What is the future of container farming?

February 7, 2019

Editor’s note: Peter Tasgal is an agriculture consultant with former experience as CFO and board member of a $100 million CPG business headquartered in Montreal, Canada. He was also an investment banker for over 10 years. 

Here he writes about the container farming industry, where startups have been raising venture capital funding, including France’s Agricool, which raised $28 million from an investor syndicate including Danone Ventures, in December 2018, and Square Roots, which raised $5.4 million from a group led by the Collaborative Fund in 2017.


Over the past two decades, technology has allowed for drastic evolutions in many industries, such as the auto and retail industries. At first glance, the agricultural space seems to have lagged behind. Despite a clear desire for locally grown produce, today more than half of the fresh fruit and over one-third of the fresh vegetables that Americans buy is grown outside of the United States.

Desire for local produce, combined with improvements in hydroponic, lighting and other technologies, has attracted participants looking to grow in controlled environments (“Controlled-Environment Agriculture” or “CEA”). Popular forms of CEA include greenhouses – both ground level and rooftop, buildings, and 40 to 53-foot shipping containers re-purposed for growing.

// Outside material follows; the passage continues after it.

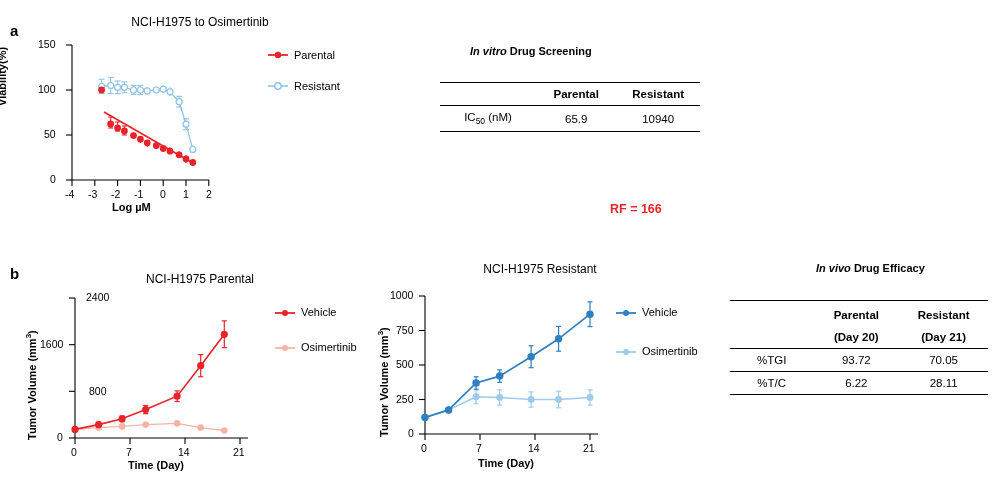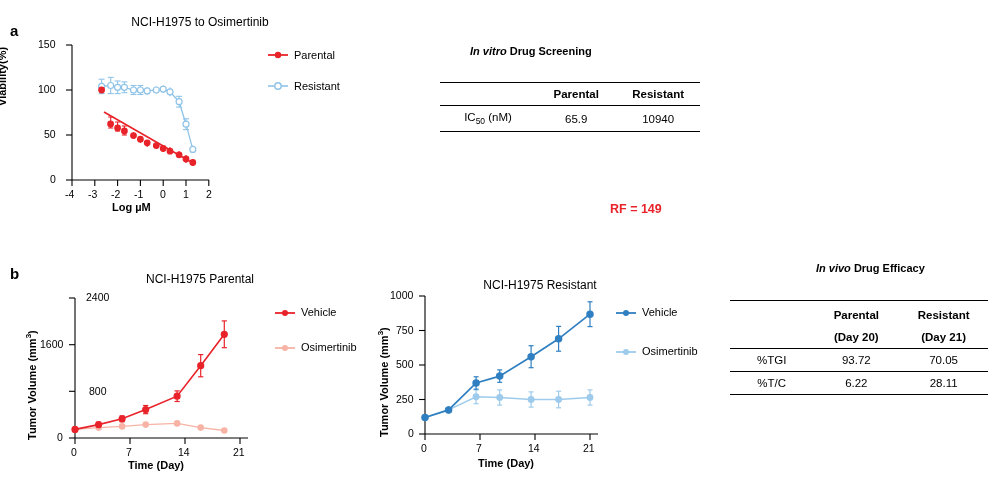"RF = 149" div.rf { text: 149 -> 166 }
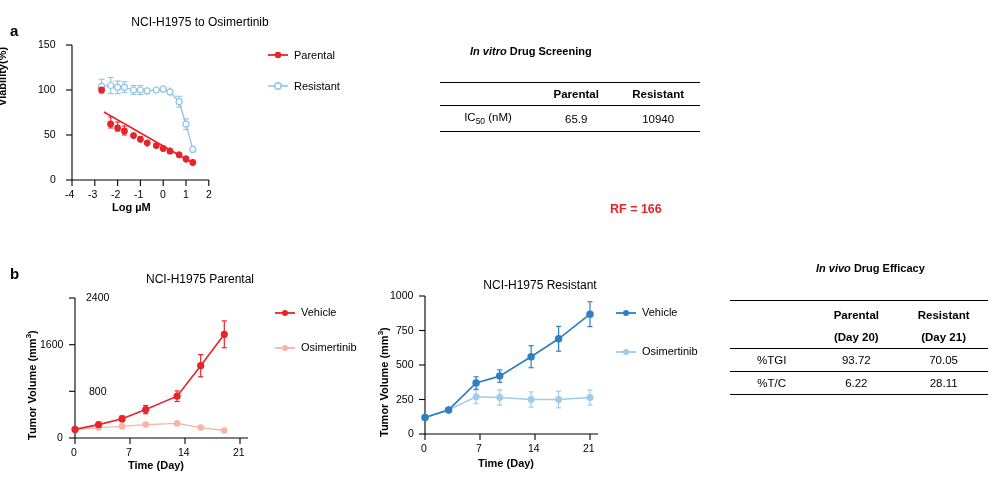"NCI-H1975 Resistant" div.fig-title { margin-top: 16px -> none }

The table below provides a comparison of some prominent forms of farming today:

Traditional Farming

Greenhouse (Ground or Roof)

Fully Contained Structure

Shipping Container

Proximity to Customer

Farthest

In-between

In-between

Closest

Cost per Delivered Pound

Lowest

In-between, close to lowest

In-between

Highest

Taste

Worst

Function of consumer distance

Function of consumer distance

Best

Seasonality

Yes

Some

None

None

Variety of Produce

Most

2nd to traditional farming

Least

Least

Environmentally Friendly

Most

2nd to traditional farming

Least

Least

Growing in retrofit shipping containers has received significant buzz over the past five to 10 years as produce is grown hyper-locally on a small footprint. The fully contained structure allows year-round growth regardless of the outside environment. Other benefits include less use of water than traditional farming as well as the lack of need for pesticides given the fully contained structure.

There are significant costs to grow in a shipping container, including the cost of the retrofit container, the cost of labor to grow and harvest, and the cost of power needed to maintain the lighting and optimum internal environment of the container.

Having done significant research on the agriculture space, and specifically leafy greens which are largely what is grown in containers today, it is at best four times as expensive per pound to grow in a container farm and more likely over 10.0x as expensive as compared to traditional farming methods.

Given the cost multiples, is there technology that could make container farming competitive with traditional farming? Alternatively, does the consumers’ mindset need to change for them to be willing to pay a large premium for local products? Essentially, does the industry need a “Starbucks model” to motivate people to pay a premium price for a premium product when lower cost, albeit lesser quality product is available?

If capital drives innovation, there has been significant funding into the space, including Freight Farms which has raised in excess of $12 million and Square Roots which has raised in excess of $5 million. However, the larger capital raises have occurred in other areas of agtech. For example, three agtech startups founded out of Boston based venture development organization Flagship Pioneering — Indigo Ag, Inari, and CiBO Technologies — have raised $600 million, $40 million, and $30 million respectively. And there are many more examples of better-funded segments of the agtech sector.

There is technological innovation that will improve the efficiency of container farming, but I don’t see anything on the horizon that will allow container-grown produce to compete with the quick turning leafy greens sold at your local grocery store or those sold by wholesale distributors. Alternative venues for container farmers could and have included restaurants, traditional farmers seeking to maintain year-round customers, clean rooms, and areas of extreme climate. Each of these is likely to be a niche area.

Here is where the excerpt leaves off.